Construction Date(s)


Listed on the Canadian Register: 2007/07/30

Statement of Significance

Description of Historic Place

The Wing Sang building, at 51 East Pender Street in Vancouver's historic Chinatown, comprises two structures: a three storey brick building on East Pender Street incorporating stores at ground level with residential accommodation above, and a six storey warehouse and tenement facing the rear lane.

Heritage Value

The heritage value of the Wing Sang Building lies in it reflecting a number of central aspects of Chinatown's history and development. It is significant for expressing the socio-economic power of a leading Chinatown merchant; for accommodating a well-to-do family and its large household; for the inclusion of educational, religious, and social uses side by side with commercial and residential uses, illustrating the value the community placed on the retention of connections with China; and for the contributions of the Yip family to the local community through the generations.

The brick building consists of three distinct components constructed between 1889 and 1912. The two-storey 1889 portion with an above-grade basement (which is not visible today as the street level was raised over years), clearly distinguishable within the larger facade, is reportedly the oldest extant building in Chinatown. The remaining door opening on the front part of the second floor of the 1889 portion, through which goods were hauled up and taken into the second floor, indicates mixed uses (storage at the front and residence at the back) within the same floor at that time. A large addition in 1901 extended the building to the east and produced a third storey; it was designed by T.E. Julian, the architect of Holy Rosary Cathedral. Some alterations of the 1901 portion occurred in 1902, including the replacement of the brick semi-circular pediment originally located on the front facade with a metal cornice across the entire building, and the removal of a flag pole originally located on the rooftop right behind the semi-circular pediment. A six-storey residence and warehouse was built in 1912 at the rear of the property. This reflects a period of rapid growth in Chinatown and in Vancouver generally. The combination of so many uses within a single building is characteristic of Chinatown.

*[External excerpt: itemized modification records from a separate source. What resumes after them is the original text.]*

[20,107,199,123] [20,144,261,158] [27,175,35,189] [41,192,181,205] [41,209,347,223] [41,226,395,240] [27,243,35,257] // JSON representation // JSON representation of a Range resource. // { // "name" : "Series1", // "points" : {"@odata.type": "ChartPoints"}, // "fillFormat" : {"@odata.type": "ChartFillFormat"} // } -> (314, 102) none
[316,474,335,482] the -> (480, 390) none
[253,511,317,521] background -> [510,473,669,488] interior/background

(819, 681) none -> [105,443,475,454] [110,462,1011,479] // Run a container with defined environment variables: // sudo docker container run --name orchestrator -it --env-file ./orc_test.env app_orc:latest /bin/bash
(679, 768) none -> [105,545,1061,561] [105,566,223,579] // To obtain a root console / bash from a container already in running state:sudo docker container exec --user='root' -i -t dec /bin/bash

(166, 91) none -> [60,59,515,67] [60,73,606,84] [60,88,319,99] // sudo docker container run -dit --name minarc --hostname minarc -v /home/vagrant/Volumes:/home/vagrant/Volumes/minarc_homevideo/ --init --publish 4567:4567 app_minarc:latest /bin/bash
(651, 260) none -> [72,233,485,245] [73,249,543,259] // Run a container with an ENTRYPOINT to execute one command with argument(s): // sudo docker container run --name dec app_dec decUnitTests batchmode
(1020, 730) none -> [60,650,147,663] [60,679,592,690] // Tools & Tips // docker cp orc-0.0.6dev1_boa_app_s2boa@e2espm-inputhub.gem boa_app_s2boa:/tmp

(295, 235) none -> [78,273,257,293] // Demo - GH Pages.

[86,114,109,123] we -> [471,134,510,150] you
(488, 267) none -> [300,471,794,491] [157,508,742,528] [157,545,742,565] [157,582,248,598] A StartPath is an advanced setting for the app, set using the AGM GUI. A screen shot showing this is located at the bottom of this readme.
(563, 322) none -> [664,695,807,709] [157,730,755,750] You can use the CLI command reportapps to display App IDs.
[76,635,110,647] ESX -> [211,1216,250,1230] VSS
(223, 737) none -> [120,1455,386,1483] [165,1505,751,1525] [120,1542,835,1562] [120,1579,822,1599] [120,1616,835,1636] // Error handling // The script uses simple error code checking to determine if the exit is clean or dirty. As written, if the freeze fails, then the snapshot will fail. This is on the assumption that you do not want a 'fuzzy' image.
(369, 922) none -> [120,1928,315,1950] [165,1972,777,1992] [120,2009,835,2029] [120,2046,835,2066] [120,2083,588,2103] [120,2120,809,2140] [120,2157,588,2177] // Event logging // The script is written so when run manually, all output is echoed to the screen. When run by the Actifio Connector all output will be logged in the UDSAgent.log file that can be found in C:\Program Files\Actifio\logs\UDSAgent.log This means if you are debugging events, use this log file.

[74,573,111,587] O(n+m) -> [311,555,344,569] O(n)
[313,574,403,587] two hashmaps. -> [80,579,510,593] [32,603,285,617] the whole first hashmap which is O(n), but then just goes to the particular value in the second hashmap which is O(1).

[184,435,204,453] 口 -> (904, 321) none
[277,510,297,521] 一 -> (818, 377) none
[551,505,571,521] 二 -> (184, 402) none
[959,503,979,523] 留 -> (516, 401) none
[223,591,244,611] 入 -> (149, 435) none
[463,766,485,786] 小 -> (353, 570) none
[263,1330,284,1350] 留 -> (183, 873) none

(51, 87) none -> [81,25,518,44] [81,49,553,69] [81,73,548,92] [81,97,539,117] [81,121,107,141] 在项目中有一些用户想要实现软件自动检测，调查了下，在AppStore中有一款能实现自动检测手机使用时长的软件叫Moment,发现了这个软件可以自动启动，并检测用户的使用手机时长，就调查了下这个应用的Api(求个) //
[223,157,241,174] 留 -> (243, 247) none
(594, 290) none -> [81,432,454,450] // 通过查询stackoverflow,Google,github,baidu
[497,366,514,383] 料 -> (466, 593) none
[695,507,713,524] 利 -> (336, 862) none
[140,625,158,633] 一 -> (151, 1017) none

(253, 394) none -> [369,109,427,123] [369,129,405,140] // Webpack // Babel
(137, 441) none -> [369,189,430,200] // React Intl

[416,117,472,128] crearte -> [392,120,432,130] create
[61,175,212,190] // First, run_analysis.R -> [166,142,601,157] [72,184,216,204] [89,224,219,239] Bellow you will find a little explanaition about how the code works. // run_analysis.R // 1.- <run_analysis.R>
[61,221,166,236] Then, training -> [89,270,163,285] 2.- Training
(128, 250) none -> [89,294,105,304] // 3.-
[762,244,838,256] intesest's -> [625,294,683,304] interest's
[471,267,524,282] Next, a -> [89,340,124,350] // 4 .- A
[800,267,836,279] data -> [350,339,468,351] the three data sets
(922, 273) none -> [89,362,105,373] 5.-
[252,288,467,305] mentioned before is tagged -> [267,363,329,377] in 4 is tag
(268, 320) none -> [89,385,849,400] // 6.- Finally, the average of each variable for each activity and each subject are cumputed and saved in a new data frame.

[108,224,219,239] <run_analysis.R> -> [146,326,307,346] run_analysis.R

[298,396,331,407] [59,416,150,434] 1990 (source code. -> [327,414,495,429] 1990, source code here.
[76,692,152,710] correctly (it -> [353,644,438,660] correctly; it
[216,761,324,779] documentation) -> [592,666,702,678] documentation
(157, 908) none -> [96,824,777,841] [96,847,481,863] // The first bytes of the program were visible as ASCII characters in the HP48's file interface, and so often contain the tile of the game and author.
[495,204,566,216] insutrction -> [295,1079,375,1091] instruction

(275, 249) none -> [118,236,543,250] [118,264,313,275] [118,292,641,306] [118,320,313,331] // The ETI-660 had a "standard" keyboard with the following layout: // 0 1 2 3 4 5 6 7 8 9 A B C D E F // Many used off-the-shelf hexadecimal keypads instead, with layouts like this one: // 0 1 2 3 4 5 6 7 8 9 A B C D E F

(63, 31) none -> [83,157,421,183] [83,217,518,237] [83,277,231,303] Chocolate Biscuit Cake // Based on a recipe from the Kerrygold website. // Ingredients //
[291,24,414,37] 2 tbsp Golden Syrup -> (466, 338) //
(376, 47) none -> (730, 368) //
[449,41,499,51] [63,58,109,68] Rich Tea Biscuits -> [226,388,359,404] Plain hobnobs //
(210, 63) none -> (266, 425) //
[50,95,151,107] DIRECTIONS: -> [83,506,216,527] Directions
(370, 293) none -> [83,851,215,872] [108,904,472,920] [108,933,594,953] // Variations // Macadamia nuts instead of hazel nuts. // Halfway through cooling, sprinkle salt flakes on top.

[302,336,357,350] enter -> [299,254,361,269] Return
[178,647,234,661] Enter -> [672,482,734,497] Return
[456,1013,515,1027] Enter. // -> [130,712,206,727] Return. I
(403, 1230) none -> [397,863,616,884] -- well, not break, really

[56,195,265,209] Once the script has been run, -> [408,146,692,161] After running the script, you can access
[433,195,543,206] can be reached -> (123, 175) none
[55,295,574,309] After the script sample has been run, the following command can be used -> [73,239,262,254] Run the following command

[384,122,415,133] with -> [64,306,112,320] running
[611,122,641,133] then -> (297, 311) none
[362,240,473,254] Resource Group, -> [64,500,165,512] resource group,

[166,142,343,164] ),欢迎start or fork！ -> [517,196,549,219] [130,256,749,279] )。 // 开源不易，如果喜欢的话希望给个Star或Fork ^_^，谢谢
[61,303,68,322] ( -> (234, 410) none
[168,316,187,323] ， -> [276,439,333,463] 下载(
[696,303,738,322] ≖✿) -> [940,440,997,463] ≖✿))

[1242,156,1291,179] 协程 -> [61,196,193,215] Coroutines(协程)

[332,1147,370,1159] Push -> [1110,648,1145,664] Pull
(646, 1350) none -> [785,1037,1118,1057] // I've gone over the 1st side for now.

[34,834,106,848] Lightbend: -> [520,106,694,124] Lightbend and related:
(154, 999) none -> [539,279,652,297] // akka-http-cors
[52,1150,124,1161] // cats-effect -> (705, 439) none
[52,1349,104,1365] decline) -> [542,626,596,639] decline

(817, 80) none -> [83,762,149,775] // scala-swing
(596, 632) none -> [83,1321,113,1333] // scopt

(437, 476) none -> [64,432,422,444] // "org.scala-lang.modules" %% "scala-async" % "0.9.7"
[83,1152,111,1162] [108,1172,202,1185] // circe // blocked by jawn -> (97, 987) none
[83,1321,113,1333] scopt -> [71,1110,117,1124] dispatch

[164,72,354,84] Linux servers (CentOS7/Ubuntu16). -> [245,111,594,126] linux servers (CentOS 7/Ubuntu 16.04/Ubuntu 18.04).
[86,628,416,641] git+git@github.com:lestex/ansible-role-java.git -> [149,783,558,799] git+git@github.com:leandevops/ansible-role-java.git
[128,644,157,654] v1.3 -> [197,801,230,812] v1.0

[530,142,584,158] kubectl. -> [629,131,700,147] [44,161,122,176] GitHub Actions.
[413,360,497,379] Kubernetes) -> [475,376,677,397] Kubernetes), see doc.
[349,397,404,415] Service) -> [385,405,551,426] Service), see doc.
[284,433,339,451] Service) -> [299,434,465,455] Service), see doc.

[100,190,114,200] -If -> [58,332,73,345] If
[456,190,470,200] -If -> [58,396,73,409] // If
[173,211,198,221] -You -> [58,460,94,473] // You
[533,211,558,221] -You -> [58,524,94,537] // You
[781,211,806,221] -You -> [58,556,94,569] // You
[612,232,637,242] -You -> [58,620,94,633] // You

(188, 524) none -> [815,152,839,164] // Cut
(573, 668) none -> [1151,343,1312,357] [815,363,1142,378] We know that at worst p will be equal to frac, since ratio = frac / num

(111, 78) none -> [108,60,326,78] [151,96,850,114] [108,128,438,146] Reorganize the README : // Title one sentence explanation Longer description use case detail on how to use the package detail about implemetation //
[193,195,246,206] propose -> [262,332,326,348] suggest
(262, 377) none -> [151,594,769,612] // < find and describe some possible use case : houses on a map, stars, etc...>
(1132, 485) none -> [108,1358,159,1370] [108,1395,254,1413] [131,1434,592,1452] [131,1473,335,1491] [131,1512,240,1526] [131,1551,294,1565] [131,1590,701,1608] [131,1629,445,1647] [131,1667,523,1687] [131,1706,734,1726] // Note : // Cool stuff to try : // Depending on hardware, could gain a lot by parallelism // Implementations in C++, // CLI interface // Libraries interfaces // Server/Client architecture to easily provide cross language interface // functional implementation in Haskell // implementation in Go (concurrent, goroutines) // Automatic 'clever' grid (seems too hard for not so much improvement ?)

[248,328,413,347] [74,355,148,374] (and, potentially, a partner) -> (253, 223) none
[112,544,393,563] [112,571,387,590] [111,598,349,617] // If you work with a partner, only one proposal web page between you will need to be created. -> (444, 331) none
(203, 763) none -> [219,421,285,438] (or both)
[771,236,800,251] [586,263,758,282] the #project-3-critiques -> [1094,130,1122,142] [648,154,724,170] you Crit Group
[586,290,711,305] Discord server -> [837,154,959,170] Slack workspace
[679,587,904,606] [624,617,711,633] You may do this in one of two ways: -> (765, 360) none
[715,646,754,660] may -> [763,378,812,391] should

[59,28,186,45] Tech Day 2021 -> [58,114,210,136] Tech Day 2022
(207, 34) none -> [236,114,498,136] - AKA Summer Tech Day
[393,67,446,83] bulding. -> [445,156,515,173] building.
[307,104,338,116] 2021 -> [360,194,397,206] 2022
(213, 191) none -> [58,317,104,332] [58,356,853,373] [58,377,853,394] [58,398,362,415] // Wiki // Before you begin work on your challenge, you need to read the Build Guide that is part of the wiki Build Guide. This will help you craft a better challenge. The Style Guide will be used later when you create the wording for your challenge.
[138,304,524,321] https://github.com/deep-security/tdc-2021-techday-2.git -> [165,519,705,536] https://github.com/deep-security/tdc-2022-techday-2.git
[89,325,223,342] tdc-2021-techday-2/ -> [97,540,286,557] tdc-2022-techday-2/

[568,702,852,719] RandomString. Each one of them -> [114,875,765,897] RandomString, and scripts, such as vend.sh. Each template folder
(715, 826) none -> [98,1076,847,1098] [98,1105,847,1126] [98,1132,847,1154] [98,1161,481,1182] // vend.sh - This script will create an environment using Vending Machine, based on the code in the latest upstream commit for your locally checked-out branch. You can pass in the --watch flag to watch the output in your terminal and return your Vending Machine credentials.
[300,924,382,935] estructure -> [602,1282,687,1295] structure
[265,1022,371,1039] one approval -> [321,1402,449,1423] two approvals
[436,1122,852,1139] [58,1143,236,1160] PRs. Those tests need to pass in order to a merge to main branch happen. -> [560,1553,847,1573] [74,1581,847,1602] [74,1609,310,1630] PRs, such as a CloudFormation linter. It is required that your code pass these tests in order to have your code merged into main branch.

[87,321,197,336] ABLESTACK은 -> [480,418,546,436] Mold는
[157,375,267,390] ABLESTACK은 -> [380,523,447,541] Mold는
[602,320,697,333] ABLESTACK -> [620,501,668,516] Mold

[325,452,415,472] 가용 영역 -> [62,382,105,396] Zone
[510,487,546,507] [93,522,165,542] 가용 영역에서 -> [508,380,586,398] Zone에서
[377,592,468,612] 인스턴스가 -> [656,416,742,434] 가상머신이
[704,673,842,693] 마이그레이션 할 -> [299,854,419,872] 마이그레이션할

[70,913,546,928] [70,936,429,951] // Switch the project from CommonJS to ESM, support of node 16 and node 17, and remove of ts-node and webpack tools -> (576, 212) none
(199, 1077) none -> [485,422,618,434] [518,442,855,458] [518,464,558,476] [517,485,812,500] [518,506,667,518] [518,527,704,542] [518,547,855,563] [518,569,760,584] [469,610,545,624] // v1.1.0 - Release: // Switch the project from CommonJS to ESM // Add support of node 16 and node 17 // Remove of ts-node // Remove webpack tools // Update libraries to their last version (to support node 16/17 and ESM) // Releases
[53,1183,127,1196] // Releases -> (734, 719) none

The rapid expansion reflects the business success of its owner, Yip Sang. Like many other Chinese who came to Canada from Guangdong in the 1880s, Yip was employed in the construction of the Canadian Pacific Railway. What distinguished him from many other Chinese was his position of power, serving as a paymaster and labour agent, which made him an intermediary between Chinese workers and white employers. After establishing himself, his family, and his import-export business 'Wing Sang and Company' in Vancouver, Yip continued to act as a power broker, helping to establish the Chinese Benevolent Association, investing in real estate (he participated in the development of Canton Alley in 1904), and taking an active interest in Chinese politics. His significance is embedded within the community, both through his associations and in the built environment he helped to shape. Yip's reported interactions with Minister of Labour (and future Prime Minister) W.L. Mackenzie King in 1907-08, in which he claimed compensation for damage caused during the anti-Oriental riots of 1907, may have contributed to the federal government's decision to criminalize opium with the passage of the Narcotics Act (1908). Yip's significance, the increasing status of Chinese in the larger Vancouver community, is seen in the Vancouver Museum's acquisition of artifacts from his business, including an extensive collection of costumes.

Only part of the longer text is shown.